Saturday, May 1, 2010

Reality

Yesterday, while browsing around Military.com, I came across an article labeled, War Widows Struggle With a Special Grief and without thinking, I clicked on the link and read the entire article. The article was nothing special, it didn't teach me anything and I can't tell you about. I mean...you expect these things, even if you don't want to think or talk about it.

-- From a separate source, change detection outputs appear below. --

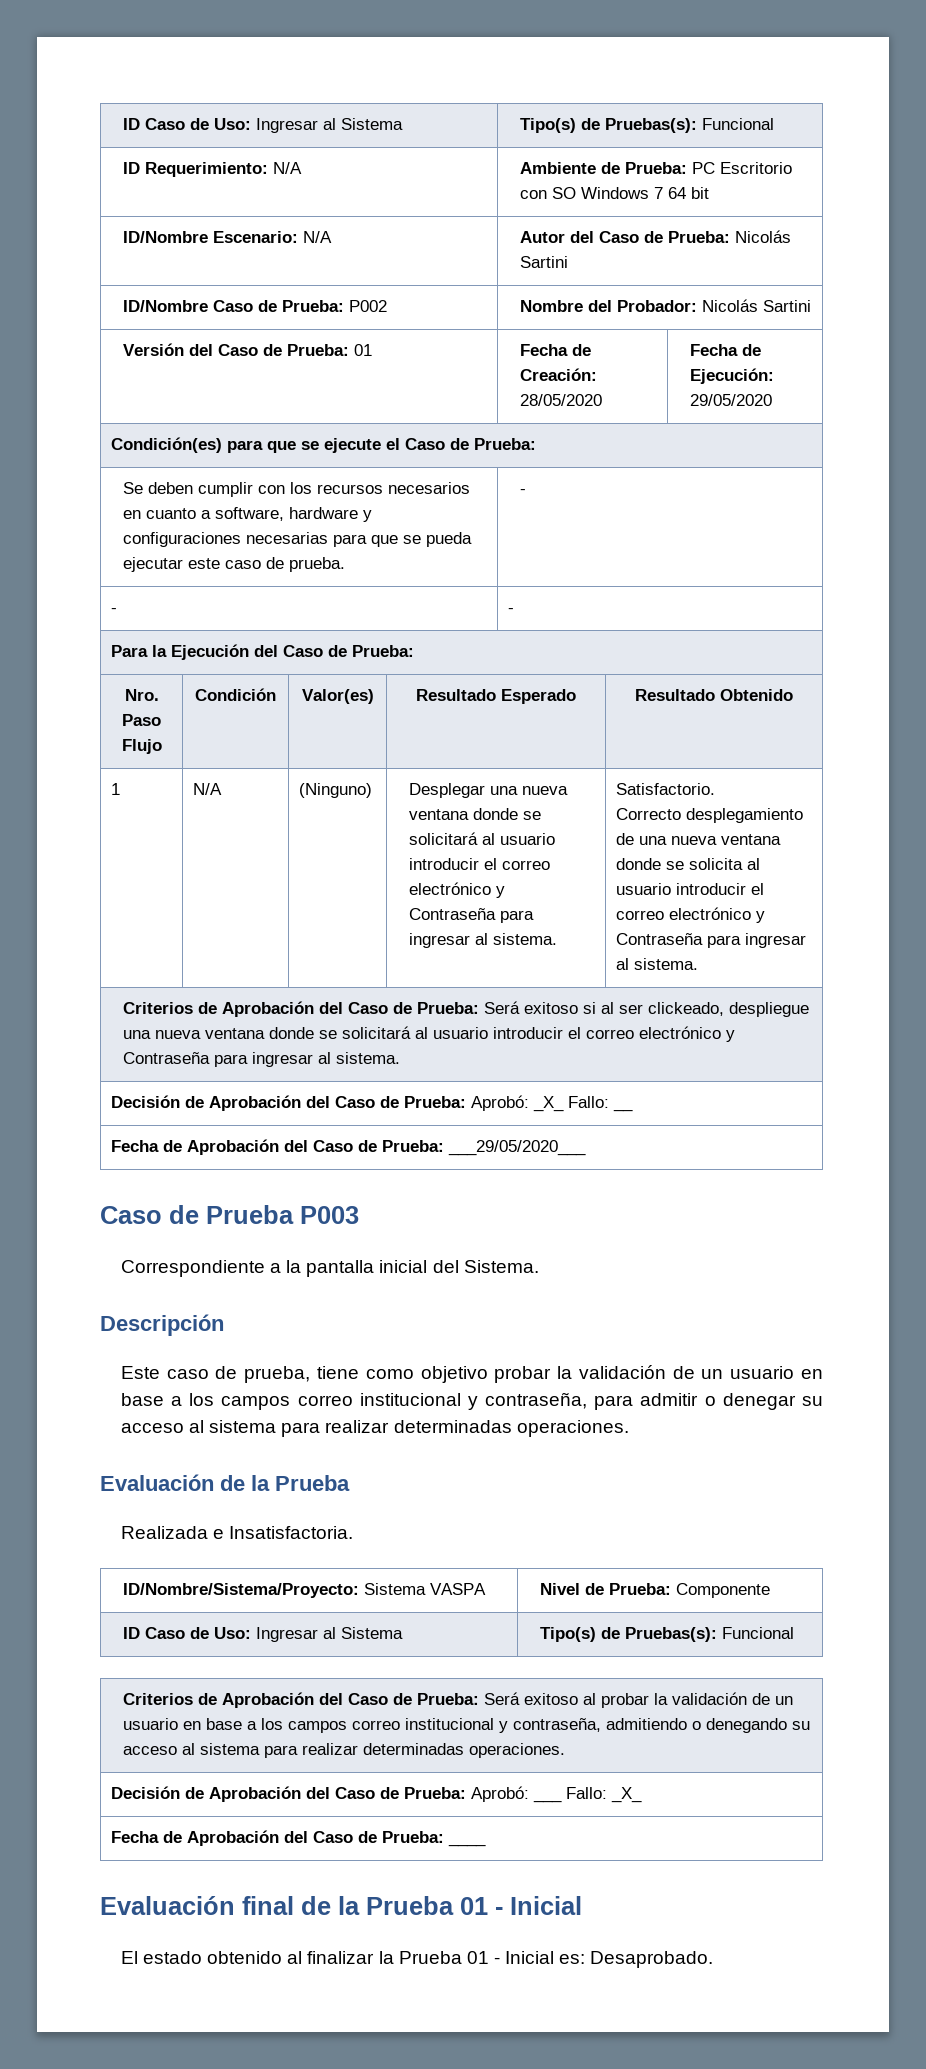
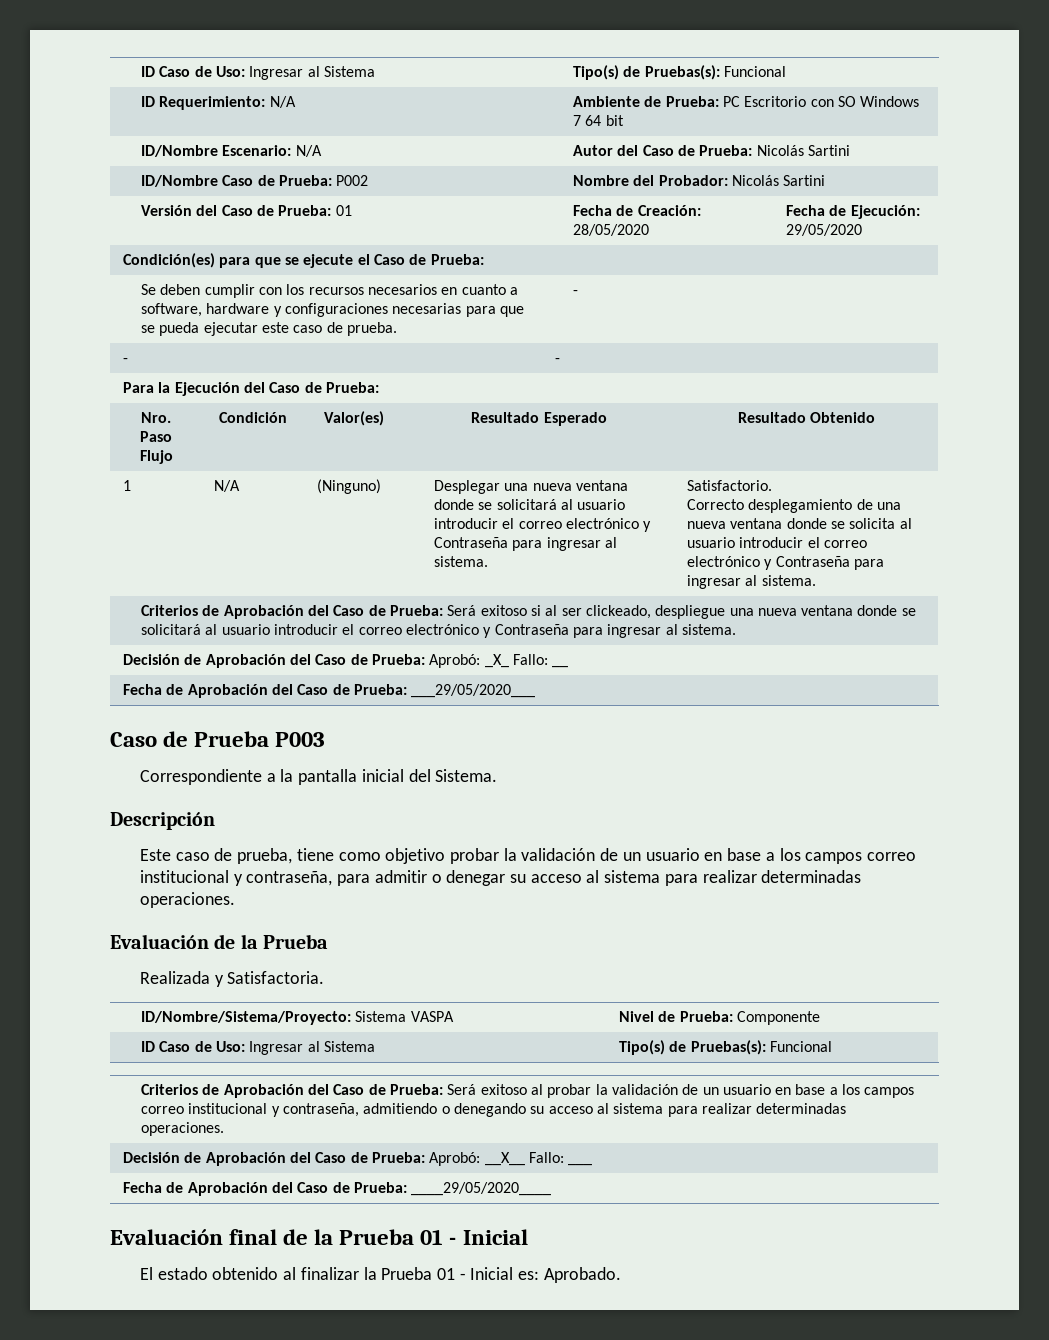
- Realizada e Insatisfactoria.
+ Realizada y Satisfactoria.
- Decisión de Aprobación del Caso de Prueba: Aprobó: ___ Fallo: _X_
- Fecha de Aprobación del Caso de Prueba: ____
+ Decisión de Aprobación del Caso de Prueba: Aprobó: __X__ Fallo: ___
+ Fecha de Aprobación del Caso de Prueba: ____29/05/2020____
- El estado obtenido al finalizar la Prueba 01 - Inicial es: Desaprobado.
+ El estado obtenido al finalizar la Prueba 01 - Inicial es: Aprobado.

As I got to the middle of the article, I thought of Dad. He's working and somewhere in the world, a man is struggling with a special kind of grief. You often hear the word widow in the military. But not often do you hear widower in this community. Especially when your wife wasn't in the military. Especially when your wife was healthy as a horse months before she passed away. And that, makes Dad's grief a special one.

Now I don't know how Dad is dealing with all this. I don't know whether or not he's talking to his friends or a doc about it but I know he's not talking to me. I just hope he is talking to someone, and in some way, he is letting out this grief in a healthy way. I lost my mother to cancer. I can't lose my Dad to grief.

Though in ways, I feel I already lost him.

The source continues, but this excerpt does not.